Questa sentenza è stata cosi´ commentata da Miriam Mafai (allora presidente del sindacato dei giornalisti): “L´unico giornale possibile, secondo la Cassazione, e´ la Gazzetta Ufficiale”.
Un´altra sentenza del 23 ottobre 1984 delle sezioni unite penali della Cassazione stabilisce che non esistono “fonti informative privilegiate” e che e´ dovere del cronista esaminare, controllare e verificare i fatti oggetto della sua narrazione.
In teoria un giornalista potrebbe venire querelato per diffamazione per aver riportato - senza opportuna verifica - un comunicato delle forze dell´ordine che - pur effettivamente emesso da fonte istituzionale “certa” - si rivelasse poi “non veritiero” e lesivo di altrui diritti.

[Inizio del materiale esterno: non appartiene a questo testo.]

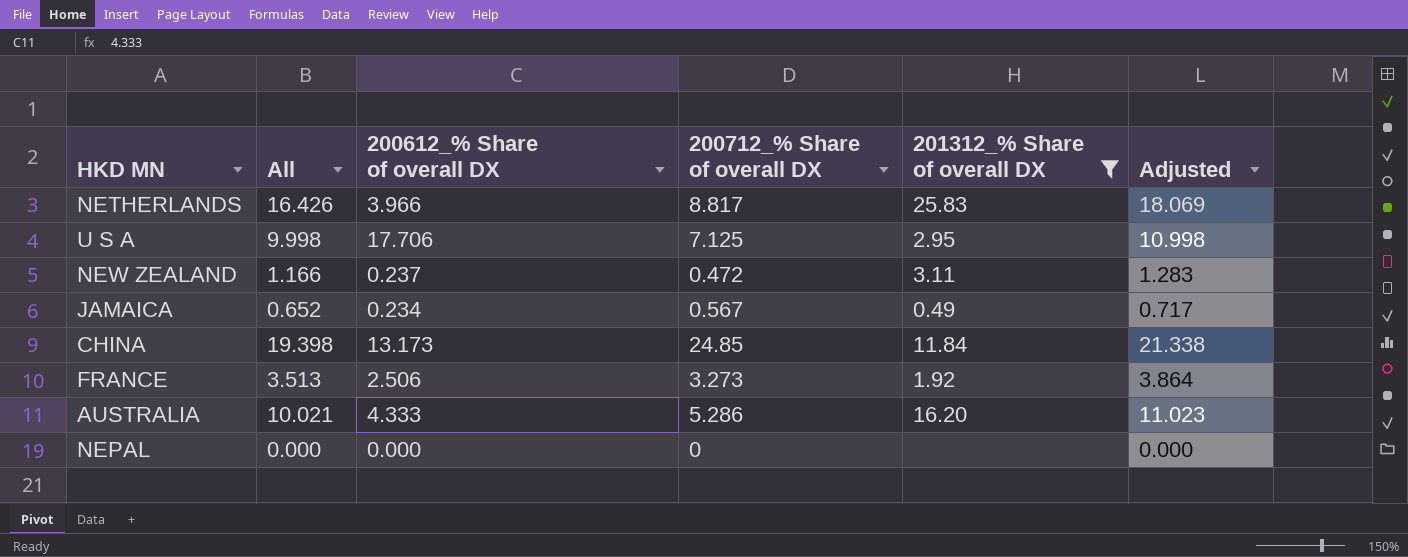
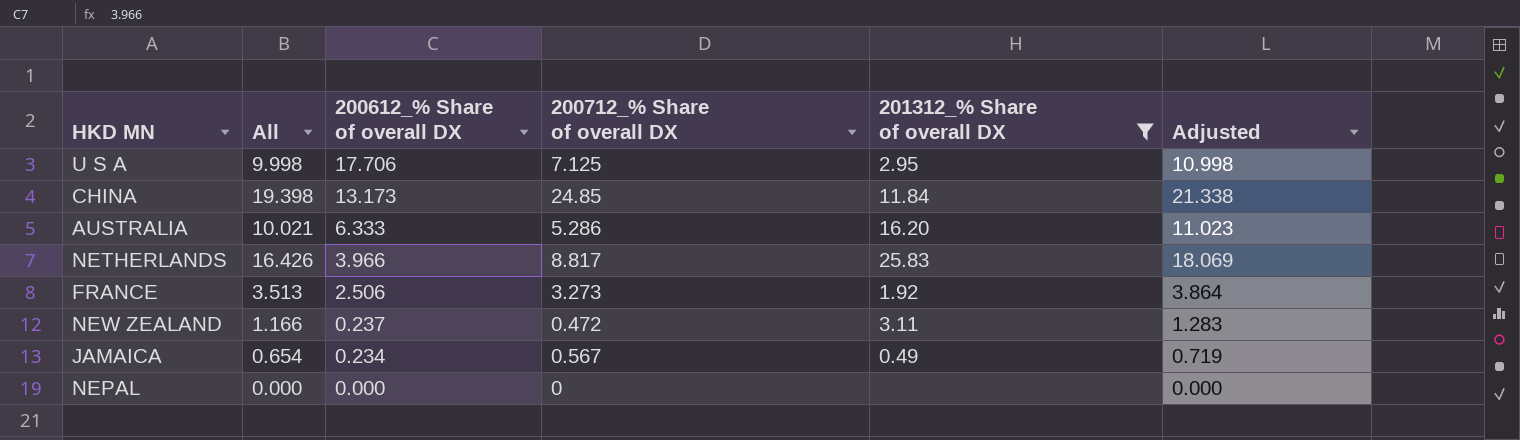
row order: none -> 200612_% Share of overall DX descending
AUSTRALIA | 200612_% Share of overall DX: 4.333 -> 6.333
JAMAICA | All: 0.652 -> 0.654
JAMAICA | Adjusted: 0.717 -> 0.719

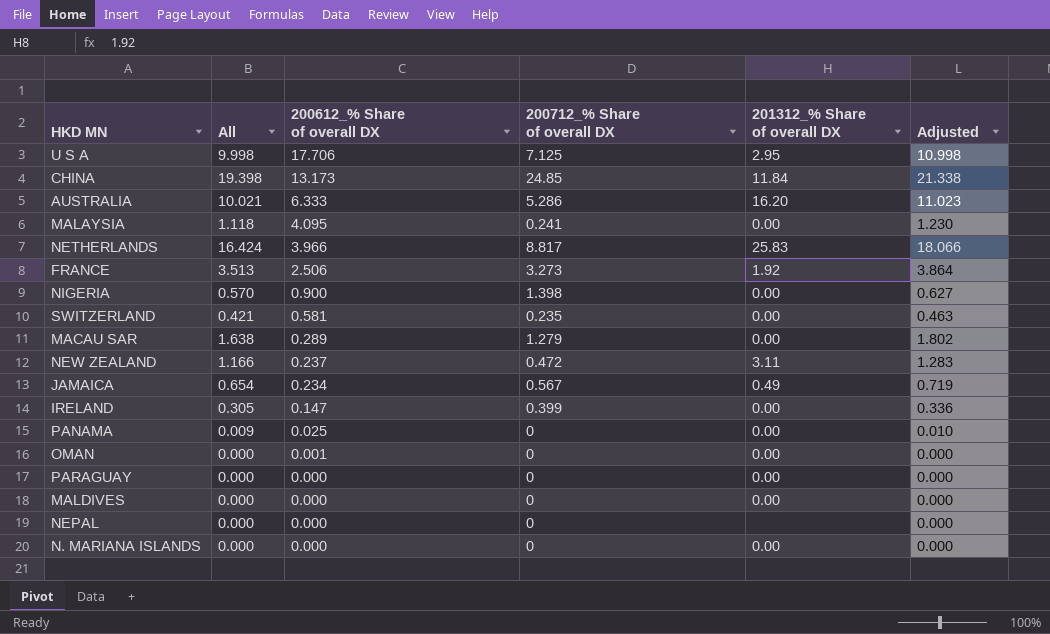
filter: 201312_% Share of overall DX != 0.00 -> none
NETHERLANDS | All: 16.426 -> 16.424
NETHERLANDS | Adjusted: 18.069 -> 18.066

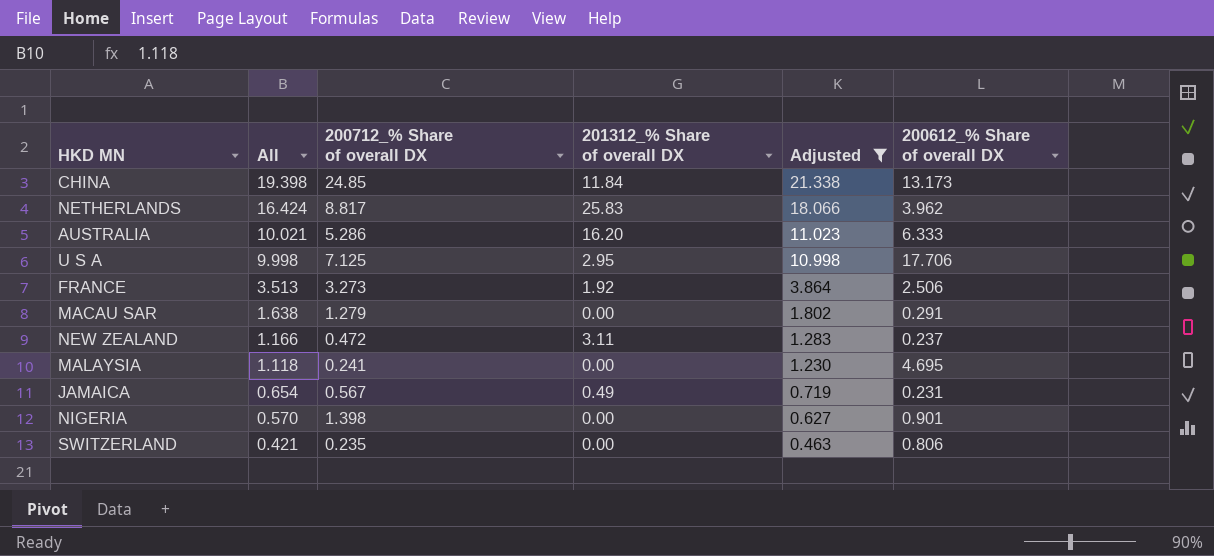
filter: none -> Adjusted >= 0.463
row order: 200612_% Share of overall DX descending -> All descending
column 200612_% Share of overall DX | position: 3 -> 6
NETHERLANDS | 200612_% Share of overall DX: 3.966 -> 3.962
MACAU SAR | 200612_% Share of overall DX: 0.289 -> 0.291
MALAYSIA | 200612_% Share of overall DX: 4.095 -> 4.695
JAMAICA | 200612_% Share of overall DX: 0.234 -> 0.231
NIGERIA | 200612_% Share of overall DX: 0.900 -> 0.901
SWITZERLAND | 200612_% Share of overall DX: 0.581 -> 0.806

E´ complesso discutere se, o in che misura, l´informazione sulle liste diffuse via Internet sia assimilabile all´informazione giornalistica e sia assoggettabile a tale sentenza. In ogni caso, a scopo di cautela, questa policy intende richiamare gli utenti ad un insieme di cautele in un settore - quello dell´informazione via Internet promossa da liberi cittadini - in cui la normazione sta prendendo corpo spesso “di fatto” tramite i processi.

2) DIRITTO ALLA LIBERTA´ DI ESPRESSIONE
Tutte le informazioni, norme e cautele fino ad ora esposte non vogliono scoraggiare assolutamente chi scrive su PeaceLink: la verità e la libertà di informazione non vanno assolutamente scoraggiate; i riferimenti normativi, pur nelle loro a volte eccessive rigidita´, vanno tenuti presenti non al fine di non informare ma al fine di informare con l´avvedutezza necessaria a schivare eventuali querele e citazioni in giudizio.
Il principio che ogni persona abbia “diritto alla liberta´ di espressione e che questo diritto comprenda la liberta´ di opinione e la liberta´ di ricevere o di comunicare informazioni o idee senza che vi possa essere interferenza di pubbliche autorita” e´ sancito dall´articolo 10 della Convenzione europea per la salvaguardia dei diritti dell´uomo e delle liberta´ fondamentali (legge dello Stato italiano 4/8/1955 n.848).
L´articolo 19 del Patto Internazionale di New York sui diritti civili e politici (legge dello Stato italiano del 25/10/1977 n.881) sancisce: “Ogni individuo ha il diritto alla liberta´ di espressione; tale diritto comprende la liberta´ di cercare, ricevere e diffondere informazioni e idee di ogni genere, senza riguardo a frontiere, oralmente, per iscritto, attraverso la stampa, in forma artistica o attraverso qualsiasi altro mezzo di sua scelta”.
La dichiarazione universale dei diritti dell´Uomo (approvata dall´Assemblea Generale dell´ONU il 10/12/1948) all´articolo 19 sancisce il diritto alla “liberta´ di opinione e di espressione” consiste nel “cercare, ricevere e diffondere informazioni e idee attraverso ogni mezzo e senza riguardo a frontiere”.
Infine la Costituzione Italiana, all´articolo 21, sancisce: “Tutti hanno diritto di manifestare il proprio pensiero con la parola, lo scritto e ogni altro mezzo di diffusione”.